*** Opening Provided records ***

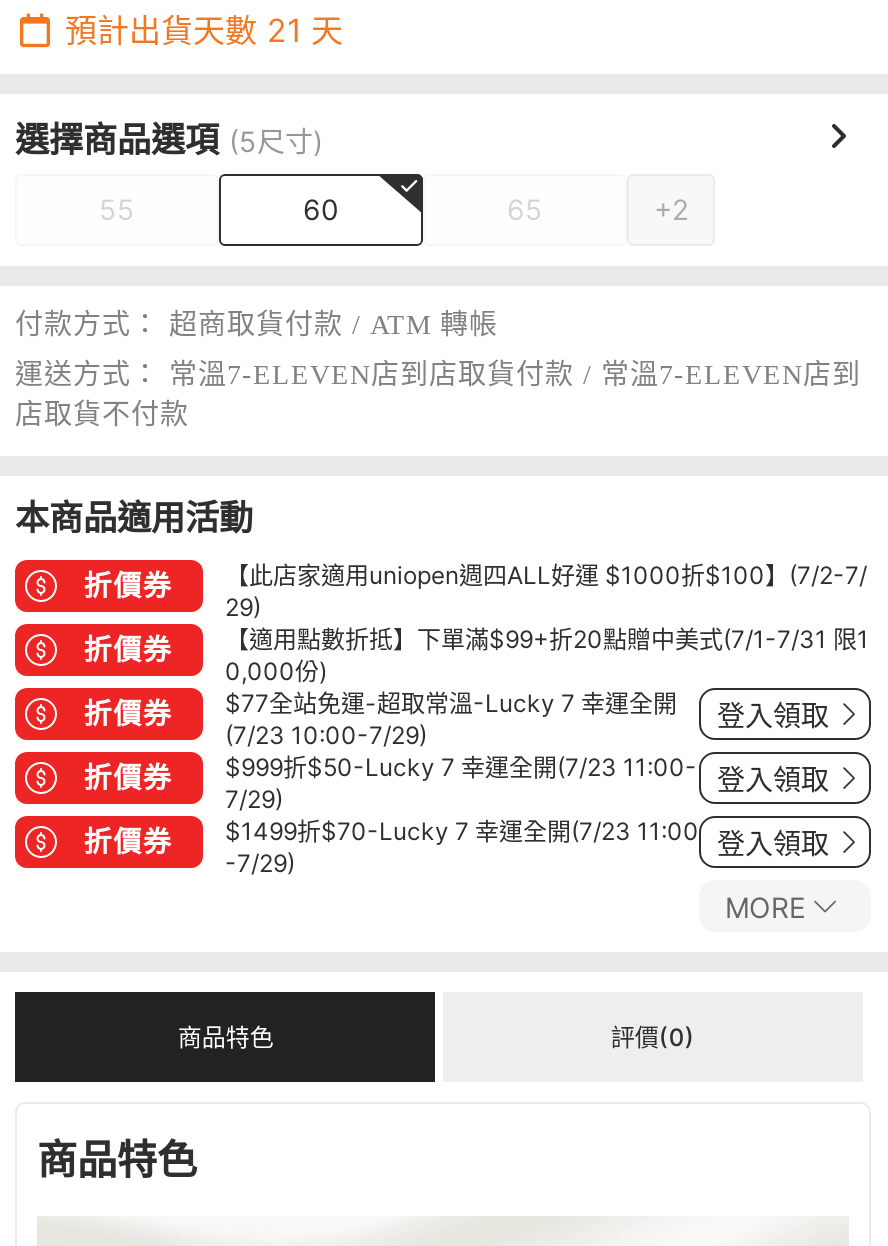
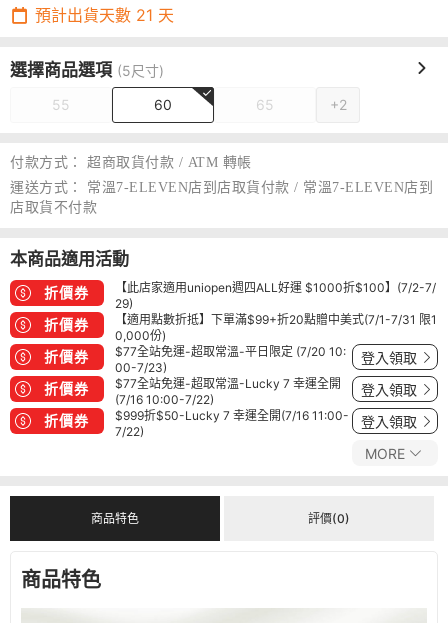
moved [225,689,677,719] -> [115,376,341,391]: $77全站免運-超取常溫-Lucky 7 幸運全開
[225,721,427,751] (7/23 10:00-7/29) -> [115,344,346,375] $77全站免運-超取常溫-平日限定 (7/20 10: | 00-7/23)
[225,753,697,815] $999折$50-Lucky 7 幸運全開(7/23 11:00- | 7/29) -> [115,392,214,407] (7/16 10:00-7/22)
[225,817,699,847] $1499折$70-Lucky 7 幸運全開(7/23 11:00 -> [115,408,349,423] $999折$50-Lucky 7 幸運全開(7/16 11:00-
[225,849,295,879] -7/29) -> [115,424,144,439] 7/22)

*** Closing Provided records ***

# [What to do]
Go back to the data above and please quote exactly, and only, the lines from the line with "[225,721,427,751] (7/23 10:00-7/29)" through its last line.

# [Task answer]
[225,721,427,751] (7/23 10:00-7/29) -> [115,344,346,375] $77全站免運-超取常溫-平日限定 (7/20 10: | 00-7/23)
[225,753,697,815] $999折$50-Lucky 7 幸運全開(7/23 11:00- | 7/29) -> [115,392,214,407] (7/16 10:00-7/22)
[225,817,699,847] $1499折$70-Lucky 7 幸運全開(7/23 11:00 -> [115,408,349,423] $999折$50-Lucky 7 幸運全開(7/16 11:00-
[225,849,295,879] -7/29) -> [115,424,144,439] 7/22)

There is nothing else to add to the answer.